Full implementation will allow biological males who identify as female to share private facilities of women, which the EO specifically lists: “restrooms, locker rooms, and sports teams.”

Last year, the Supreme Court issued the controversial Bostock v. Clayton County decision, which mandated non-discrimination in employment based on gender identity.

In January, the Trump Department of Justice (DoJ) issued a 22-page memorandum explaining why the Bostock ruling did not apply to government policies such as education, housing, or constitutional rights of religious liberty.  Last July, CMR published an article analyzing reasons why the Bostock decision did not apply to the military:

Within hours of the Biden Inauguration, however, incoming DoJ attorneys revoked the Trump Justice Department memo and completely erased it from the Justice Department website and even the DoJ archives.

This immediate “memory-holing” of the Trump Justice Department Memo setting forth limits in the Bostock decision suggests that the administration will not tolerate any limits at all.  Any exceptions, including conscience clauses allowing for religious convictions that conflict with transgender ideology will not be permitted, regardless of the consequences.

B.  How Extreme Will the Purge of Extremism Be?

Another January 20 executive order revoked a Trump Administration directive ending divisive, racially charged critical race theory (CRT) instruction programs in all government agencies.  This means that Defense Department schools at all levels, from the military service academies to elementary schools for dependent children, likely will introduce abrasive CRT programs that accuse non-minorities of “white supremacy” and “systemic racism.”

This Executive Order also abolished President Trump’s Advisory 1776 Commission, chaired by Hillsdale College President Dr. Larry P. Arnn.  The 1776 Commission’s scholarly report presented an even-handed view of American history.  It also challenged major errors and “woke” critical race theory claims embodied in the New York Times’ slavery-centric “1619 Project.”

This background is important as the Department of Defense and all branches of the service prepare to follow the mandate of Defense Secretary Lloyd J. Austin III to conduct single-day operational “stand downs” to contemplate and confront extremism in the ranks:

DoD regulations already prohibit extremist activities, but this effort seems driven by claims that since some veterans were involved with violent actions at the U.S. Capitol on January 6, 2021, the entire military is responsible.

The article above mentions several examples of anti-military prejudice and stresses the importance of even-handed perspective in identifying signs of extremist behavior on both ends of the political spectrum.  Tragedies have occurred when officials ignored signs that were easily visible in military personnel like Nidal Hasan, the Fort Hood shooter, for politically correct reasons.

The article also draws attention to the newly released Task Force One Navy (TF1N) report, which includes a 5-point “Pledge” that makes sailors and Marines promise to fight things like racism and “ableism.”  The Pledge uses “woke” vocabulary words like “intersectionality” and “disparate impact.”  These concepts and mandates inevitably lead to percentage-based “diversity metrics,” another name for “quotas.”

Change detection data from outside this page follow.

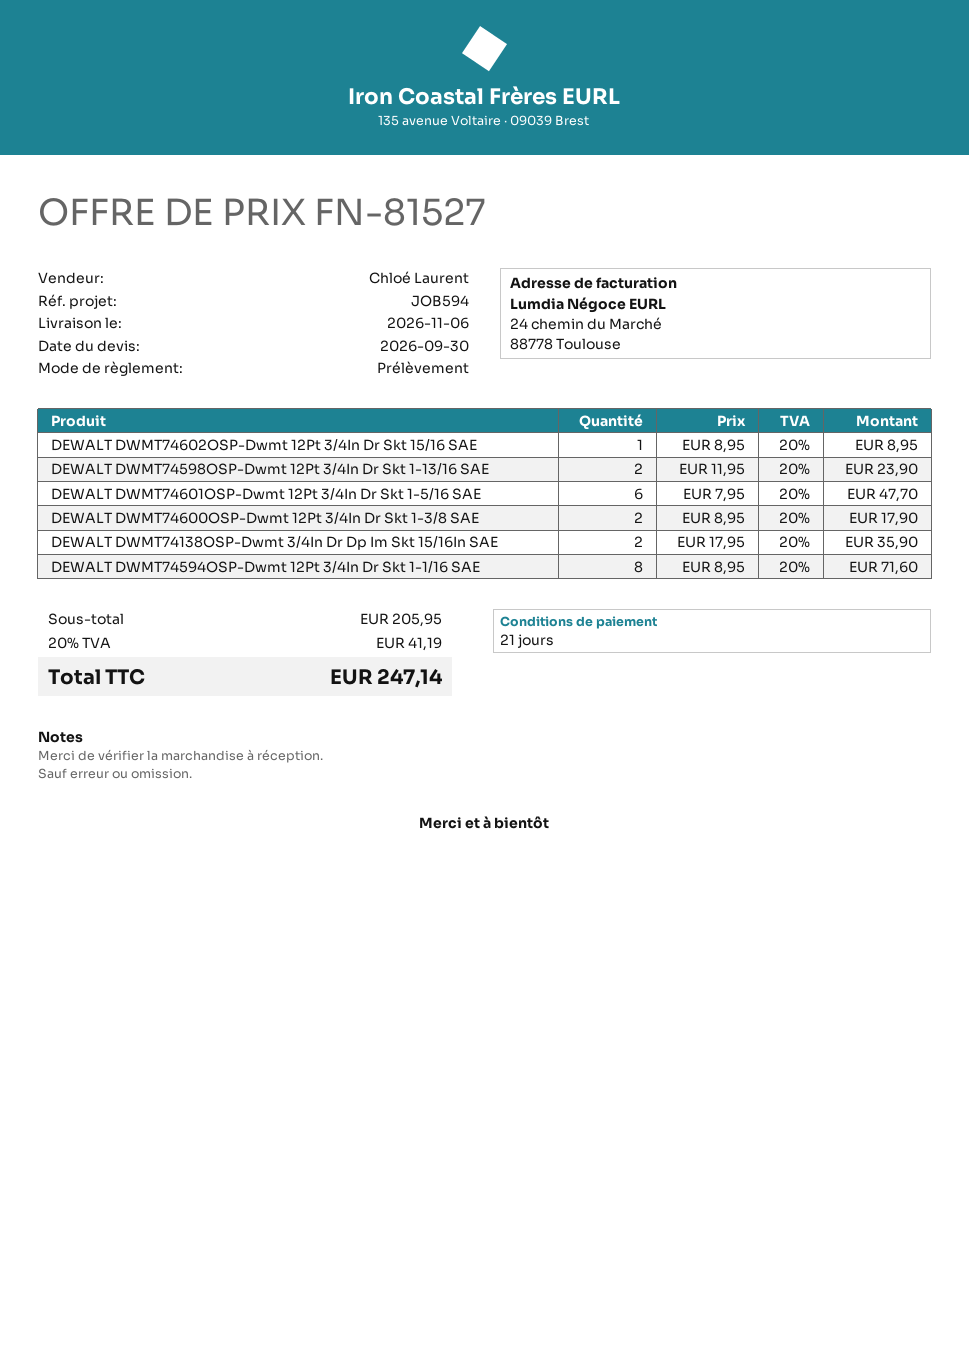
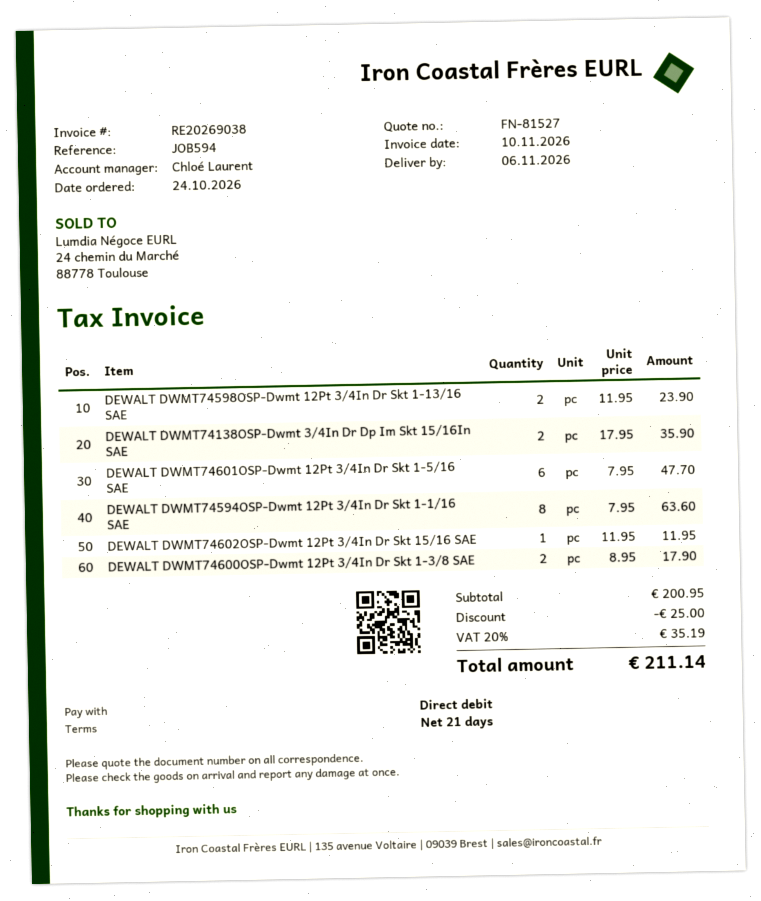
DEWALT DWMT74602OSP-Dwmt 12Pt 3/4In Dr Skt 15/16 SAE: 1 x 8.95 = 8.95 -> 1 x 11.95 = 11.95
DEWALT DWMT74594OSP-Dwmt 12Pt 3/4In Dr Skt 1-1/16 SAE: 8 x 8.95 = 71.60 -> 8 x 7.95 = 63.60
subtotal: 205.95 -> 200.95
discount: none -> 25.00
tax: 20% = 41.19 -> 20% = 35.19
total: 247.14 -> 211.14

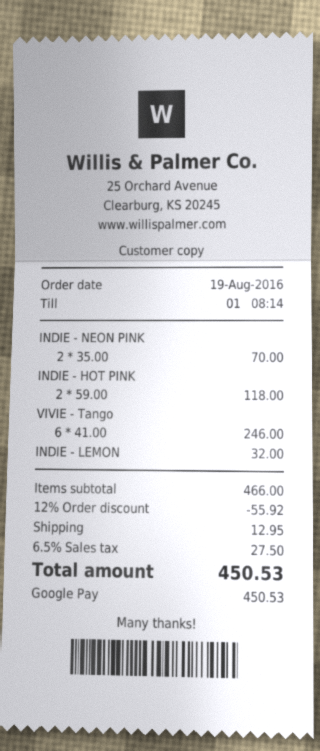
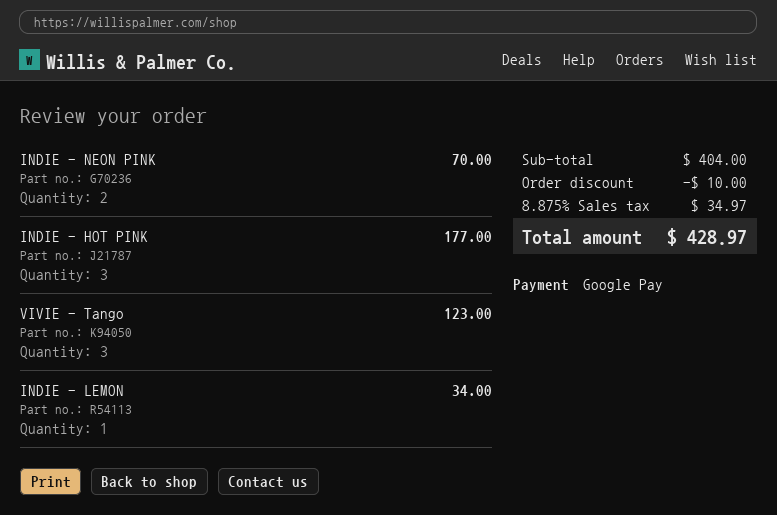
INDIE - HOT PINK: 2 for 118.00 -> 3 for 177.00
VIVIE - Tango: 6 for 246.00 -> 3 for 123.00
INDIE - LEMON: 1 for 32.00 -> 1 for 34.00
subtotal: 466.00 -> 404.00
discount: 55.92 -> 10.00
shipping: 12.95 -> none
tax: 6.5% = 27.50 -> 8.875% = 34.97
total: 450.53 -> 428.97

In CMR’s view, the Defense Department should reinforce classic principles of non-discrimination and recognition of individual merit, without promoting leftist extremism in pursuit of extremists.

C.  Biden Orders Return to Obama Transgender Policies

On January 25, President Biden signed an executive order that specifically repealed the Trump Administration’s 2018 Defense Department policy regarding transgenders.

Contrary to claims the 2018 DoD policy was a “ban,” directives were not based on gender identity and did not bar enlistment or retention of transgenders as a class.  The 2018 policy was based on a medical condition, gender dysphoria, which affects personal readiness to deploy and other factors.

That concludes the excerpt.